Terkait dengan hal tersebut Kelompok Kerja Percepatan Perhutanan Sosial (POKJA PPS) Sumatera Selatan memandang perlu adanya kegiatan sarasehan bagi para pemegang izin perhutanan sosial dengan Pemerintah (Pusat dan daerah), Lembaga Keungan dan pemasaran, LSM, Universitas, lembaga Donor, serta Kelompok Masyarakat penerima izin Perhutanan Sosial luas dalam rangka mendukung penyelenggaraan program perhutanan sosial di Sumatera Selatan.
”Sarasehan Masyarakat Perhutanan Sosial dan Rapat Koordinasi POKJA PPS Sumatera Selatan 2019” merupakan bentuk apresiasi bagi para pemegang izin perhutanan sosial yang memiliki komitmen kuat dalam meningkatkan kesejahteraan masyarakat dengan mengelola sumberdaya hutan secara lestarl. Dalam kegiatan ini, para penerima manfaat perhutanan sosial dapat berbagi pengalaman mengenai strategi pengelolaan sumberdaya hutan, skemaskema permodalan yang dapat dimanfaatkan, dan peluang pemasaran komoditas perhutanan sosial”,Ugkap Profesor Dr. Ir. Rudjito Agus Suwignyo, Magr akademisi Universitas-Sriwijaya yang menjadi Ketua Pokja PPS Sumatera Selatan.
Kegiatan ini akan di selenggarakan dari tanggal 31 maret sampai dengan 2 April 2019 bertempat di Asrama Haji Palembang dan diikuti sekitar 500 orang peserta yang terdiri dari semua pemegang izin skema Perhutanan Sosial di Sumatera Selatan,LSM Pendamping, KPH Seluruh Sumatera Selatan,OPD Provinsi dan Kabupaten, UPT Kementrian Lingkungan Hidup dan Kehutanan,Akademisi,Praktisi Pengembangan usaha,lembaga Keuangan dan Pemasaran,Jurnalis,Pokja PPS Nasional dan para penggiat Perhutanan Sosial dari Seluruh Indonesia.

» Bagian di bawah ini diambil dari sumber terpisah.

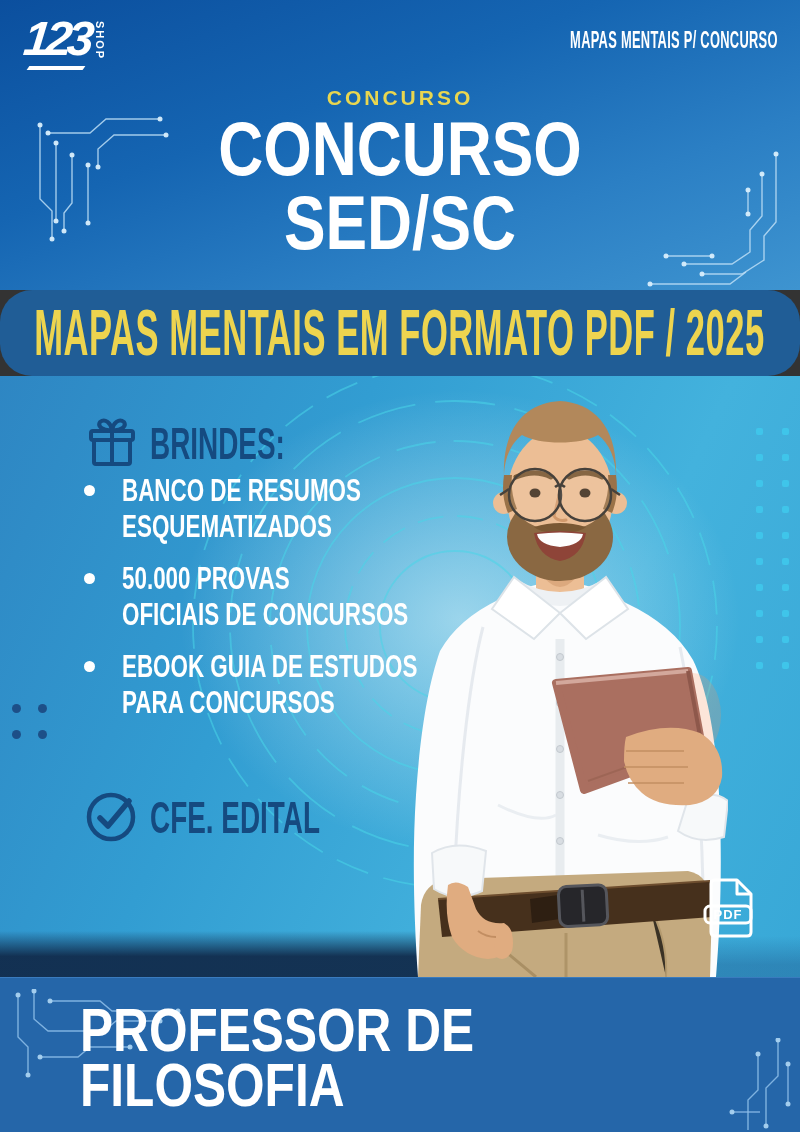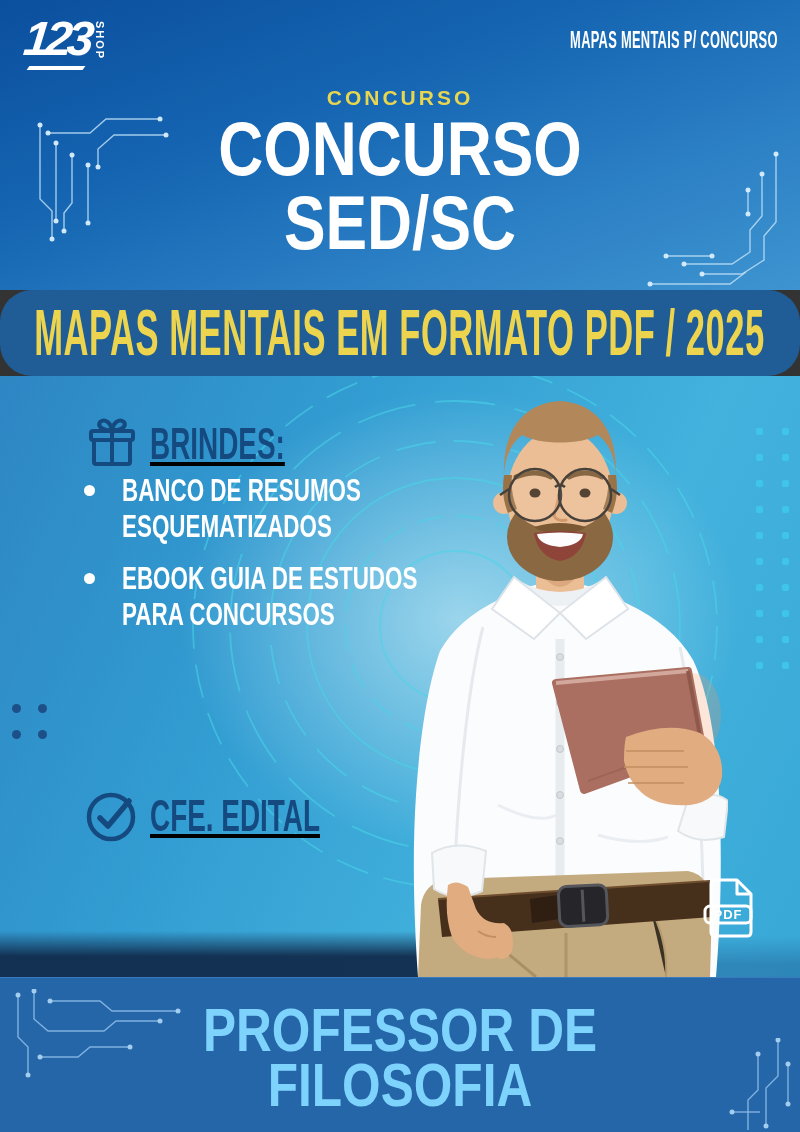--- a/index.html
+++ b/index.html
@@ -72,7 +72,7 @@
   }
   .man-svg { position:absolute; left:388px; top:9px; }
   
-  .section-heading { position:absolute; display:flex; align-items:flex-start;text-decoration:underline; }
+  .section-heading { position:absolute; display:flex; align-items:flex-end; }
   .heading-text {
     color:#154A80; font-size:45px; font-weight:bold; white-space:nowrap;
     transform:scaleX(.62); transform-origin:left center; margin-left:12px;

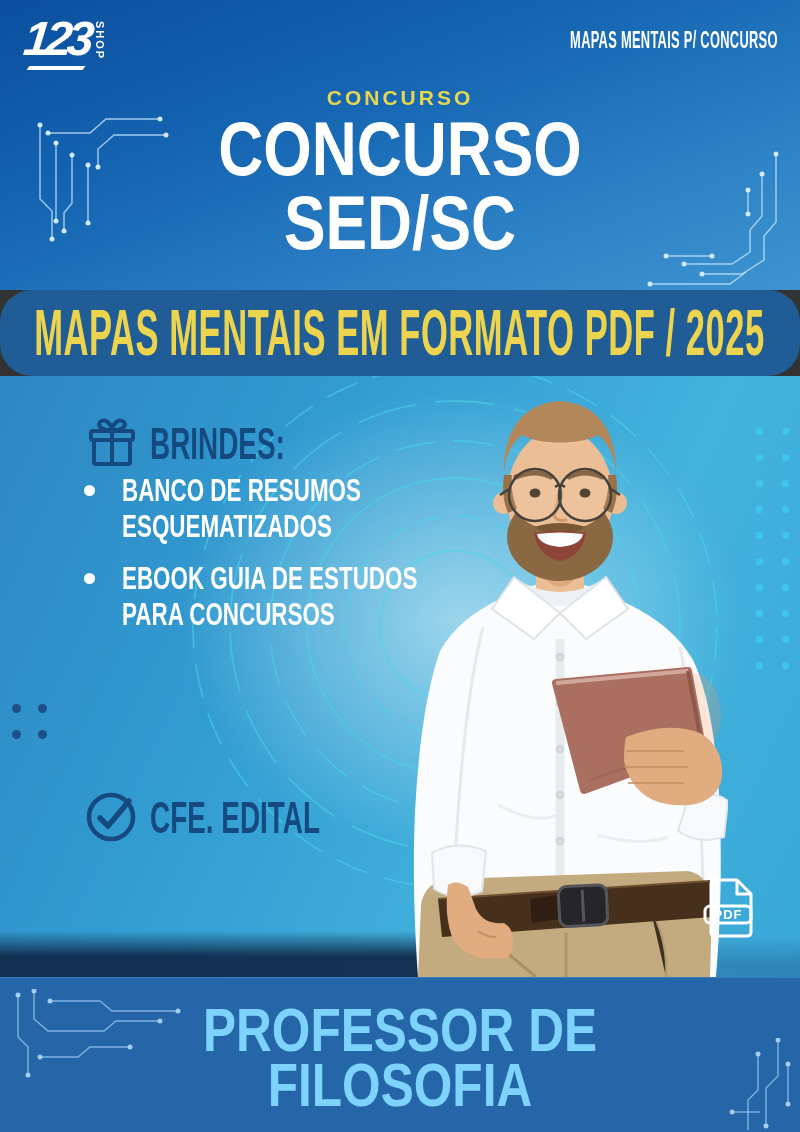--- a/index.html
+++ b/index.html
@@ -305,6 +305,13 @@
       <div class="offer-item">
         <div class="bullet"></div>
         <div class="offer-text">
+          <div>50.000 PROVAS</div>
+          <div>OFICIAIS DE CONCURSOS</div>
+        </div>
+      </div>
+      <div class="offer-item">
+        <div class="bullet"></div>
+        <div class="offer-text">
           <div>EBOOK GUIA DE ESTUDOS</div>
           <div>PARA CONCURSOS</div>
         </div>

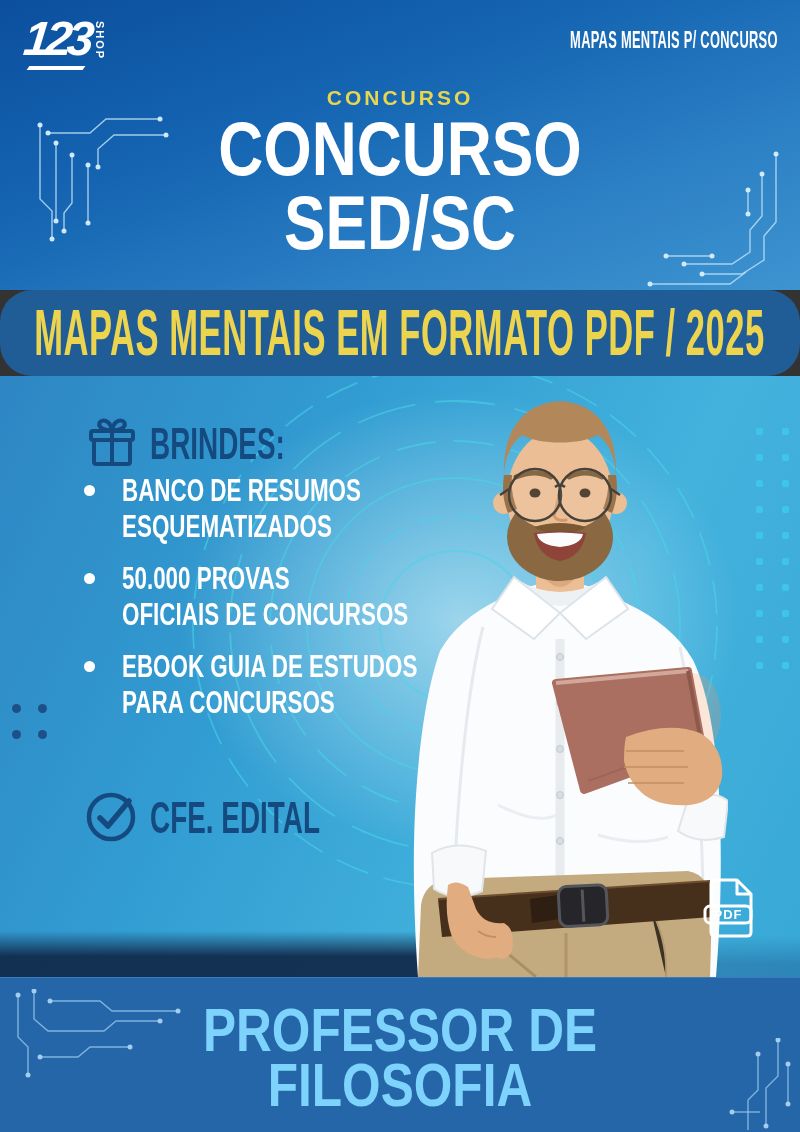--- a/index.html
+++ b/index.html
@@ -92,7 +92,7 @@
     position:absolute; left:0; top:977px; width:800px; height:155px; background:#2566A9;
     border-top:1px solid #3A7BBE;
   }
-  .footer-text { position:absolute; left:0; top:24px; width:100%; text-align:center; color:#7dd3fc; font-weight:bold; }
+  .footer-text { position:absolute; left:0; top:24px; width:100%; color:#ffffff; font-weight:bold; }
   .footer-line { font-size:62px; line-height:55px; transform:scaleX(.8); transform-origin:center top; }
 </style>
 </head>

Melalui kegiatan ini, pemerintah pusat dan daerah dapat memantau dan mengevaluasi kemajuan program perhutanan sosial Sumatera Selatan dalam pemberian akses kelola dan pemanfaatan hutan bagi masyarakat di dalam dan sekitar kawasan hutan. Pemerintah juga diharapkan dapat mensinergikan program perhutanan sosial ini dengan rencana-rencana pembangunan yang menitikberatkan pada peningkatan kesejahteraan masyarakat dan pengentasan kemiskinan. Bagi pelaku usaha dan lembaga permodalan, kegiatan sarasehan ini dapat memberikan peluang kemitraan pengembangan usaha bersama masyarakat pengelola perhutanan sosial Sumatera Selatan
Staf Kusus Gubernur Sumatera Selatan Bidang Ekonomi Kreatif Eko Sugianto, menjelaskan Pada hakikatnya Program Perhutanan Sosial ini sejalan dengan Visi Sumsel 2018-2023 “Sumsel Maju untuk Semua” khususnya dalam membangun Sumsel berbasis ekonomi kerakyatan, yang didukung sektor pertanian, industri, dan UMKM yang tangguh untuk mengatasi pengangguran dan kemiskinan baik di perkotaan maupun di pedesaan dengan sasaran utama Maju Ekonomi Kerakyatan dan Maju Kesejahteraan Rakyat”. Lebih lanjut putra kelahiran Ogan llir ini menyatakan agar pemberian akses ini harus memberikan manfaat ekologis dan kesejahteraan, oleh karena itu kelompok masyarakat perlu ada pendampingan didalam merencanankan akses lahan melalui agroforestry dengan tanaman lokal Sumsel seperti Aren, Karet, Durian, Petai, Jengkol juga bisa mengkombinasikannya dengan perikanan dan peternakan”.
Kegiatan Sarasehan Masyarakat Perhutanan Sosial dan Rapat Koordinasi Pokja PPS Sumatera Selatan Tahun 2019 dapat terlaksana dengan baik berkat bantuan yang telah diberikan oleh berbagai pihak. Peran CSO dan NGO baik lokal maupun internasional seperti Forum DAS Sumsel, Hutan Kita Institute (HaKl), World Resource Institute, ZSL Indonesia, Pilar Nusantara, Yayasan Dagang Hijau (IDH), The Asia Foundation dan Yayasan Belantara telah turut mendukung baik dalam pelaksanaan program Perhutsos di Sumatera Selatan maupun dalam penyelenggaraan kegiatan Sarasehan ini. Semoga melalui kegiatan ini, izin perhutanan sosial yang telah diterima masyarakat dapat Iebih bermanfaat dan dapat meningkatkan kesejahteraan bagi masyarakat sekitar hutan.